──────── Records provided ────────
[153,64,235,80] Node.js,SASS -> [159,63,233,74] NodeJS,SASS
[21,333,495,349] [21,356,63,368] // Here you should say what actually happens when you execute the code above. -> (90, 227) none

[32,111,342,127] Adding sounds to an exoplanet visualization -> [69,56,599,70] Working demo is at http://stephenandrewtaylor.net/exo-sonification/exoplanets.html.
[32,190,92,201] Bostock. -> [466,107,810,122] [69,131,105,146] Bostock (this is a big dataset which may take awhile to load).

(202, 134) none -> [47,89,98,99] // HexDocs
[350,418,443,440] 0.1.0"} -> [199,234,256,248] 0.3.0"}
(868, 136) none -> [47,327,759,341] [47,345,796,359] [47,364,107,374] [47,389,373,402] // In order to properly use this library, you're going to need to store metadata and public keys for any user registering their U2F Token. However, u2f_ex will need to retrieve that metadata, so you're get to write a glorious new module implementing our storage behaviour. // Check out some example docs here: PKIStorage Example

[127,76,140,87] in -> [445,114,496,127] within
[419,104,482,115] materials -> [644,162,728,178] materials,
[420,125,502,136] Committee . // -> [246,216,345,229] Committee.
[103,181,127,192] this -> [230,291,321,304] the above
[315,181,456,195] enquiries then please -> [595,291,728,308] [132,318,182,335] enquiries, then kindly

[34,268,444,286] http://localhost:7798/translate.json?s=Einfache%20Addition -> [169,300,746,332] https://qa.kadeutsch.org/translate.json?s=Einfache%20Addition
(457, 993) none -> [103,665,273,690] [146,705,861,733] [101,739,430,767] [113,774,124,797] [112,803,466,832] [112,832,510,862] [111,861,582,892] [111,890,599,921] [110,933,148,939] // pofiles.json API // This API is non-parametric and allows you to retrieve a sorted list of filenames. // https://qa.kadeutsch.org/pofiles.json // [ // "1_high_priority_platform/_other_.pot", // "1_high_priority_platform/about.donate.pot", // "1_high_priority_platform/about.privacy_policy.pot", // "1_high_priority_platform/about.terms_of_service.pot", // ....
────────
### Brief
Look above for the line containing "[32,190,92,201] Bostock. ->". Output from there through the line containing "[315,181,456,195] enquiries then", exactly and inclusively.

### Exercise response
[32,190,92,201] Bostock. -> [466,107,810,122] [69,131,105,146] Bostock (this is a big dataset which may take awhile to load).

(202, 134) none -> [47,89,98,99] // HexDocs
[350,418,443,440] 0.1.0"} -> [199,234,256,248] 0.3.0"}
(868, 136) none -> [47,327,759,341] [47,345,796,359] [47,364,107,374] [47,389,373,402] // In order to properly use this library, you're going to need to store metadata and public keys for any user registering their U2F Token. However, u2f_ex will need to retrieve that metadata, so you're get to write a glorious new module implementing our storage behaviour. // Check out some example docs here: PKIStorage Example

[127,76,140,87] in -> [445,114,496,127] within
[419,104,482,115] materials -> [644,162,728,178] materials,
[420,125,502,136] Committee . // -> [246,216,345,229] Committee.
[103,181,127,192] this -> [230,291,321,304] the above
[315,181,456,195] enquiries then please -> [595,291,728,308] [132,318,182,335] enquiries, then kindly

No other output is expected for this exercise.